Task directions: All of the data should be reproduced word for word, though its pictures must be omitted.
----
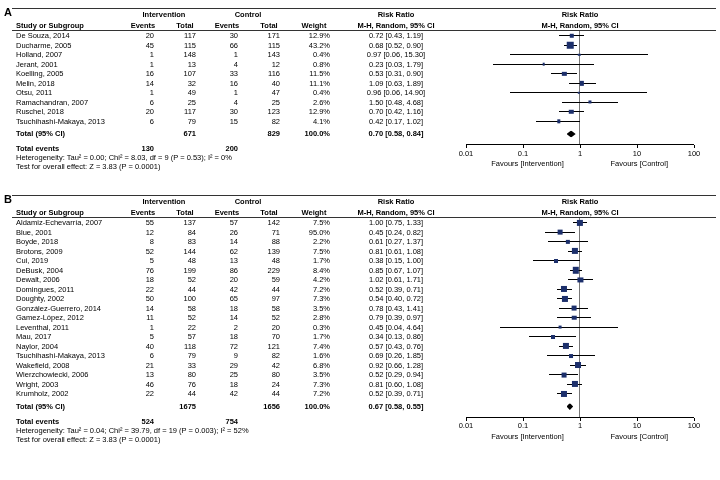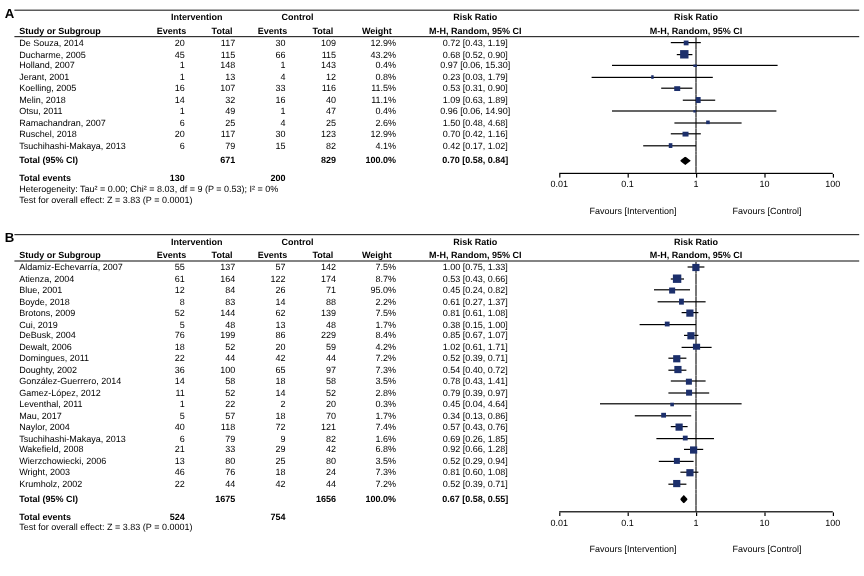--- a/index.html
+++ b/index.html
@@ -47,21 +47,21 @@
   .diamond { position: absolute; top: 50%; transform: translateY(-50%); height: 7px; background: #000;
              clip-path: polygon(0 50%, 50% 0, 100% 50%, 50% 100%); }
 
   .bottom { display: flex; }
   .bottom-left { width: 442px; }
   .bottom-right { width: 252px; }
   .axis { position: relative; margin-left: 12px; width: 228px; height: 13px; border-top: 1px solid #000; }
   .tick { position: absolute; top: 0; width: 1px; height: 3px; background: #000; }
   .tick-label { position: absolute; top: 3.5px; transform: translateX(-50%); white-space: nowrap; }
   .favours { position: relative; margin-left: 12px; width: 228px; height: 10px; }
-  .fav { position: absolute; top: 14px; transform: translateX(-50%); white-space: nowrap; }
+  .fav { position: absolute; top: 2px; transform: translateX(-50%); white-space: nowrap; }
   .fav.left { left: 27%; }
   .fav.right { left: 76%; }
 </style>
 </head>
 <body>
 
 <div class="figure">
   <div id="panels">
   <section class="panel">
     <div class="panel-label">A</div>
@@ -86,21 +86,21 @@
         <div class="c-rr">M-H, Random, 95% CI</div>
         <div class="c-plot-h">M-H, Random, 95% CI</div>
       </div>
 
       <div>
             <div class="row">
               <div class="c-study">De Souza, 2014</div>
               <div class="c-num">20</div>
               <div class="c-num">117</div>
               <div class="c-num">30</div>
-              <div class="c-num">109</div>
+              <div class="c-num">171</div>
               <div class="c-weight">12.9%</div>
               <div class="c-rr">0.72 [0.43, 1.19]</div>
               <div class="c-plot">
                 <div class="track withline">
                   <div class="ci-line" style="left: 40.8367%; width: 11.052%; background: rgb(0, 0, 0);"></div>
                   <div class="sq" style="width: 4.45904px; height: 4.45904px; left: 46.4333%; background: rgb(28, 47, 107);"></div>
                 </div>
               </div>
             </div>
             <div class="row">
@@ -337,35 +337,20 @@
               <div class="c-weight">7.5%</div>
               <div class="c-rr">1.00 [0.75, 1.33]</div>
               <div class="c-plot">
                 <div class="track withline">
                   <div class="ci-line" style="left: 46.8765%; width: 6.21976%; background: rgb(0, 0, 0);"></div>
                   <div class="sq" style="width: 6.17815px; height: 6.17815px; left: 50%; background: rgb(28, 47, 107);"></div>
                 </div>
               </div>
             </div>
             <div class="row">
-              <div class="c-study">Atienza, 2004</div>
-              <div class="c-num">61</div>
-              <div class="c-num">164</div>
-              <div class="c-num">122</div>
-              <div class="c-num">174</div>
-              <div class="c-weight">8.7%</div>
-              <div class="c-rr">0.53 [0.43, 0.66]</div>
-              <div class="c-plot">
-                <div class="track withline">
-                  <div class="ci-line" style="left: 40.8367%; width: 4.65189%; background: rgb(0, 0, 0);"></div>
-                  <div class="sq" style="width: 6.5px; height: 6.5px; left: 43.1069%; background: rgb(28, 47, 107);"></div>
-                </div>
-              </div>
-            </div>
-            <div class="row">
               <div class="c-study">Blue, 2001</div>
               <div class="c-num">12</div>
               <div class="c-num">84</div>
               <div class="c-num">26</div>
               <div class="c-num">71</div>
               <div class="c-weight">95.0%</div>
               <div class="c-rr">0.45 [0.24, 0.82]</div>
               <div class="c-plot">
                 <div class="track withline">
                   <div class="ci-line" style="left: 34.5053%; width: 13.3401%; background: rgb(0, 0, 0);"></div>
@@ -458,21 +443,21 @@
               <div class="c-rr">0.52 [0.39, 0.71]</div>
               <div class="c-plot">
                 <div class="track withline">
                   <div class="ci-line" style="left: 39.7766%; width: 6.50484%; background: rgb(0, 0, 0);"></div>
                   <div class="sq" style="width: 6.09373px; height: 6.09373px; left: 42.9001%; background: rgb(28, 47, 107);"></div>
                 </div>
               </div>
             </div>
             <div class="row">
               <div class="c-study">Doughty, 2002</div>
-              <div class="c-num">36</div>
+              <div class="c-num">50</div>
               <div class="c-num">100</div>
               <div class="c-num">65</div>
               <div class="c-num">97</div>
               <div class="c-weight">7.3%</div>
               <div class="c-rr">0.54 [0.40, 0.72]</div>
               <div class="c-plot">
                 <div class="track withline">
                   <div class="ci-line" style="left: 40.0515%; width: 6.38181%; background: rgb(0, 0, 0);"></div>
                   <div class="sq" style="width: 6.12206px; height: 6.12206px; left: 43.3098%; background: rgb(28, 47, 107);"></div>
                 </div>
@@ -660,20 +645,21 @@
       </div>
 
       <div class="bottom">
         <div class="bottom-left">
           <div class="row te-row">
             <div class="c-study">Total events</div>
             <div class="c-num">524</div>
             <div class="c-num"></div>
             <div class="c-num">754</div>
           </div>
+          <div class="note-row">Heterogeneity: Tau² = 0.04; Chi² = 39.79, df = 19 (P = 0.003); I² = 52%</div>
           <div class="note-row">Test for overall effect: Z = 3.83 (P = 0.0001)</div>
         </div>
         <div class="bottom-right">
           <div class="axis">
                 <div class="tick" style="left: 0%; background: rgb(0, 0, 0);"></div>
                 <div class="tick-label" style="left: 0%;">0.01</div>
                 <div class="tick" style="left: 25%; background: rgb(0, 0, 0);"></div>
                 <div class="tick-label" style="left: 25%;">0.1</div>
                 <div class="tick" style="left: 50%; background: rgb(0, 0, 0);"></div>
                 <div class="tick-label" style="left: 50%;">1</div>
----
Expected answer:
--- a/index.html
+++ b/index.html
@@ -47,21 +47,21 @@
   .diamond { position: absolute; top: 50%; transform: translateY(-50%); height: 7px; background: #000;
              clip-path: polygon(0 50%, 50% 0, 100% 50%, 50% 100%); }
 
   .bottom { display: flex; }
   .bottom-left { width: 442px; }
   .bottom-right { width: 252px; }
   .axis { position: relative; margin-left: 12px; width: 228px; height: 13px; border-top: 1px solid #000; }
   .tick { position: absolute; top: 0; width: 1px; height: 3px; background: #000; }
   .tick-label { position: absolute; top: 3.5px; transform: translateX(-50%); white-space: nowrap; }
   .favours { position: relative; margin-left: 12px; width: 228px; height: 10px; }
-  .fav { position: absolute; top: 14px; transform: translateX(-50%); white-space: nowrap; }
+  .fav { position: absolute; top: 2px; transform: translateX(-50%); white-space: nowrap; }
   .fav.left { left: 27%; }
   .fav.right { left: 76%; }
 </style>
 </head>
 <body>
 
 <div class="figure">
   <div id="panels">
   <section class="panel">
     <div class="panel-label">A</div>
@@ -86,21 +86,21 @@
         <div class="c-rr">M-H, Random, 95% CI</div>
         <div class="c-plot-h">M-H, Random, 95% CI</div>
       </div>
 
       <div>
             <div class="row">
               <div class="c-study">De Souza, 2014</div>
               <div class="c-num">20</div>
               <div class="c-num">117</div>
               <div class="c-num">30</div>
-              <div class="c-num">109</div>
+              <div class="c-num">171</div>
               <div class="c-weight">12.9%</div>
               <div class="c-rr">0.72 [0.43, 1.19]</div>
               <div class="c-plot">
                 <div class="track withline">
                   <div class="ci-line" style="left: 40.8367%; width: 11.052%; background: rgb(0, 0, 0);"></div>
                   <div class="sq" style="width: 4.45904px; height: 4.45904px; left: 46.4333%; background: rgb(28, 47, 107);"></div>
                 </div>
               </div>
             </div>
             <div class="row">
@@ -337,35 +337,20 @@
               <div class="c-weight">7.5%</div>
               <div class="c-rr">1.00 [0.75, 1.33]</div>
               <div class="c-plot">
                 <div class="track withline">
                   <div class="ci-line" style="left: 46.8765%; width: 6.21976%; background: rgb(0, 0, 0);"></div>
                   <div class="sq" style="width: 6.17815px; height: 6.17815px; left: 50%; background: rgb(28, 47, 107);"></div>
                 </div>
               </div>
             </div>
             <div class="row">
-              <div class="c-study">Atienza, 2004</div>
-              <div class="c-num">61</div>
-              <div class="c-num">164</div>
-              <div class="c-num">122</div>
-              <div class="c-num">174</div>
-              <div class="c-weight">8.7%</div>
-              <div class="c-rr">0.53 [0.43, 0.66]</div>
-              <div class="c-plot">
-                <div class="track withline">
-                  <div class="ci-line" style="left: 40.8367%; width: 4.65189%; background: rgb(0, 0, 0);"></div>
-                  <div class="sq" style="width: 6.5px; height: 6.5px; left: 43.1069%; background: rgb(28, 47, 107);"></div>
-                </div>
-              </div>
-            </div>
-            <div class="row">
               <div class="c-study">Blue, 2001</div>
               <div class="c-num">12</div>
               <div class="c-num">84</div>
               <div class="c-num">26</div>
               <div class="c-num">71</div>
               <div class="c-weight">95.0%</div>
               <div class="c-rr">0.45 [0.24, 0.82]</div>
               <div class="c-plot">
                 <div class="track withline">
                   <div class="ci-line" style="left: 34.5053%; width: 13.3401%; background: rgb(0, 0, 0);"></div>
@@ -458,21 +443,21 @@
               <div class="c-rr">0.52 [0.39, 0.71]</div>
               <div class="c-plot">
                 <div class="track withline">
                   <div class="ci-line" style="left: 39.7766%; width: 6.50484%; background: rgb(0, 0, 0);"></div>
                   <div class="sq" style="width: 6.09373px; height: 6.09373px; left: 42.9001%; background: rgb(28, 47, 107);"></div>
                 </div>
               </div>
             </div>
             <div class="row">
               <div class="c-study">Doughty, 2002</div>
-              <div class="c-num">36</div>
+              <div class="c-num">50</div>
               <div class="c-num">100</div>
               <div class="c-num">65</div>
               <div class="c-num">97</div>
               <div class="c-weight">7.3%</div>
               <div class="c-rr">0.54 [0.40, 0.72]</div>
               <div class="c-plot">
                 <div class="track withline">
                   <div class="ci-line" style="left: 40.0515%; width: 6.38181%; background: rgb(0, 0, 0);"></div>
                   <div class="sq" style="width: 6.12206px; height: 6.12206px; left: 43.3098%; background: rgb(28, 47, 107);"></div>
                 </div>
@@ -660,20 +645,21 @@
       </div>
 
       <div class="bottom">
         <div class="bottom-left">
           <div class="row te-row">
             <div class="c-study">Total events</div>
             <div class="c-num">524</div>
             <div class="c-num"></div>
             <div class="c-num">754</div>
           </div>
+          <div class="note-row">Heterogeneity: Tau² = 0.04; Chi² = 39.79, df = 19 (P = 0.003); I² = 52%</div>
           <div class="note-row">Test for overall effect: Z = 3.83 (P = 0.0001)</div>
         </div>
         <div class="bottom-right">
           <div class="axis">
                 <div class="tick" style="left: 0%; background: rgb(0, 0, 0);"></div>
                 <div class="tick-label" style="left: 0%;">0.01</div>
                 <div class="tick" style="left: 25%; background: rgb(0, 0, 0);"></div>
                 <div class="tick-label" style="left: 25%;">0.1</div>
                 <div class="tick" style="left: 50%; background: rgb(0, 0, 0);"></div>
                 <div class="tick-label" style="left: 50%;">1</div>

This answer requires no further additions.